Marginal SHAP Tensor

Updated 13 December 2025

MST is a formal framework that unifies local and coalitional SHAP values using tensor networks to encode feature attributions.
It employs tensor contraction and tensor train methods to compute SHAP values efficiently with provable complexity guarantees.
The approach extends to models like decision trees, linear models, and binarized neural networks, enabling scalable interpretability.

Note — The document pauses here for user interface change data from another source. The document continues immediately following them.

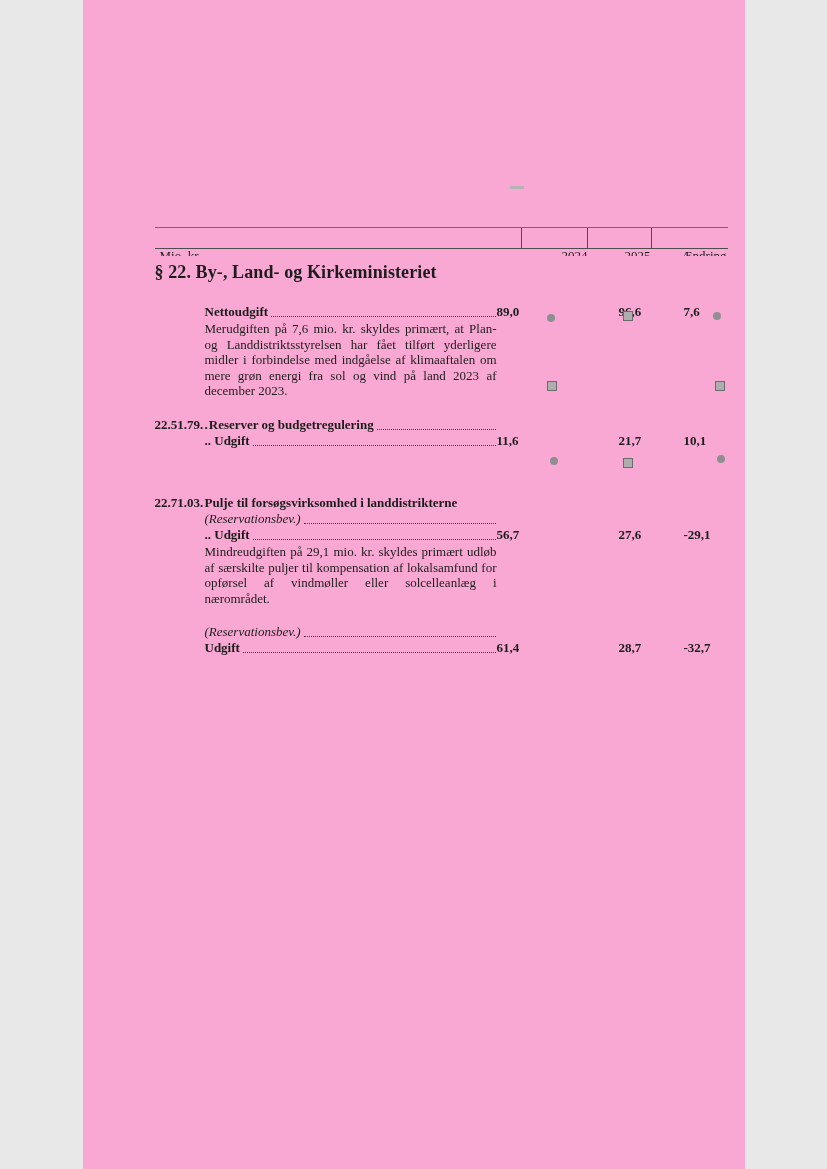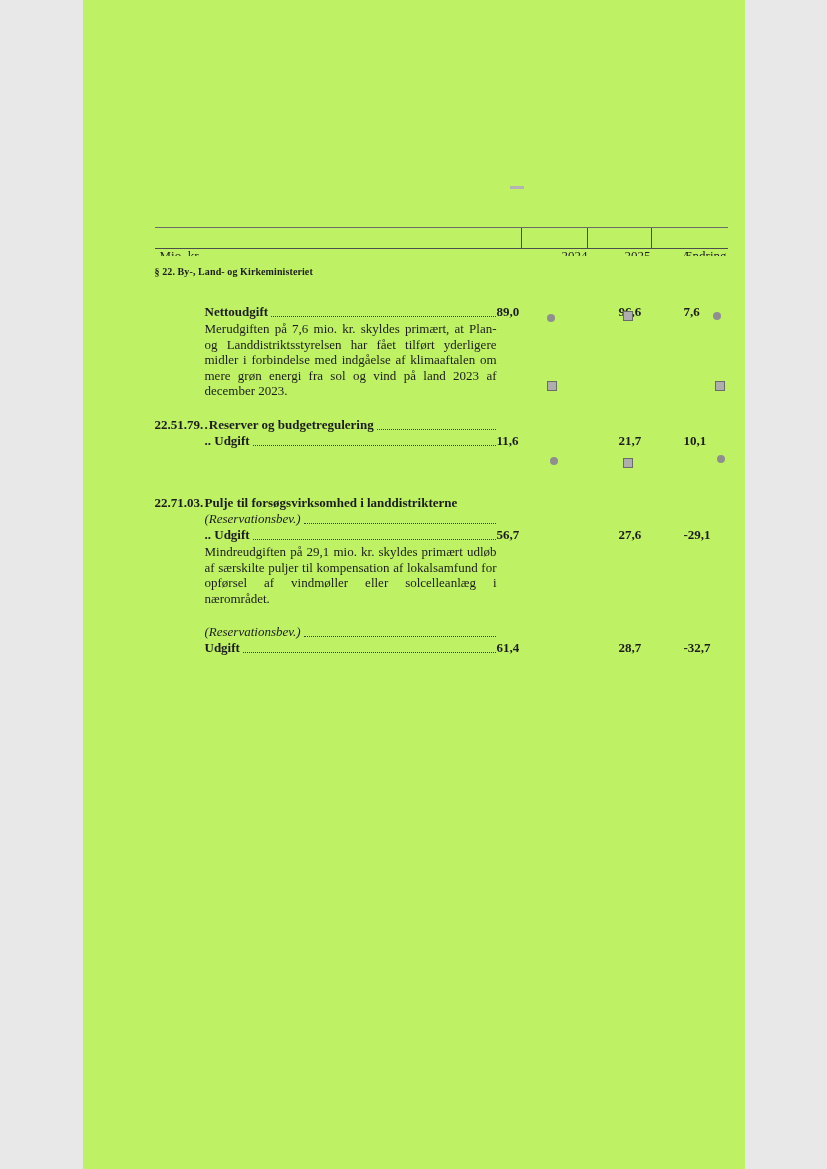--- a/index.html
+++ b/index.html
@@ -1,18 +1,18 @@
 <!DOCTYPE html>
 <html><head>
 <meta charset="utf-8">
 <style>
   html,body { margin:0; padding:0; background:#e8e8e8; }
   .page {
     position:relative; width:662px; height:1169px; margin:0 auto;
-    background:#bef264; color:#1c1c1c;
+    background:#f9a8d4; color:#1c1c1c;
     font-family:"Liberation Serif", serif; font-size:13px; line-height:16px;
     overflow:hidden;
   }
   
   .top-dash {
     position:absolute; left:427px; top:186px; width:14px; height:3px;
     background:#b3b3b3;
   }
   
   .doc { position:absolute; left:72px; top:227px; width:573px; }
@@ -28,21 +28,21 @@
   .thc-2025   { width:63px; border-left:1px solid #4d4d4d; }
   .thc-change { width:76px; border-left:1px solid #4d4d4d; }
   .th-clip {
     display:flex; height:7px; overflow:hidden; line-height:14px;
     font-size:13px; color:#222;
   }
   .th-clip .thc-unit { padding-left:5px; width:363px; }
   .th-clip .thc-2024, .th-clip .thc-2025, .th-clip .thc-change { text-align:right; border:none; }
 
   .section-heading {
-    margin-top:8px; font-size:10px; font-weight:bold; letter-spacing:.1px;
+    margin-top:8px; font-size:18px; font-weight:bold; letter-spacing:.1px;
   }
 
   .entry { margin-top:18px; }
   .entry.first { margin-top:24px; }
   .row { display:flex; align-items:baseline; }
   .code { flex:none; width:50px; font-weight:bold; }
   .content { flex:none; width:292px; display:flex; align-items:baseline; white-space:nowrap; }
   .content.wrap { white-space:normal; display:block;margin-top:28px; }
   .b { font-weight:bold; }
   .i { font-style:italic; }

The Marginal SHAP Tensor (MST) is a formalization of Shapley additive explanations (SHAP) in the context of Tensor Networks (TNs). It unifies local and coalitional SHAP values into a structured, contractible tensor object that encodes feature attributions for any input–feature–output tuple, and allows provably tractable computation under restricted model classes, notably Tensor Trains (TTs). The MST also underpins reductions and computational results for a broad class of machine learning models, including decision trees, tree ensembles, linear models, and binarized neural networks, by leveraging the algebra of tensor contraction and parallelism (Marzouk et al., 24 Oct 2025).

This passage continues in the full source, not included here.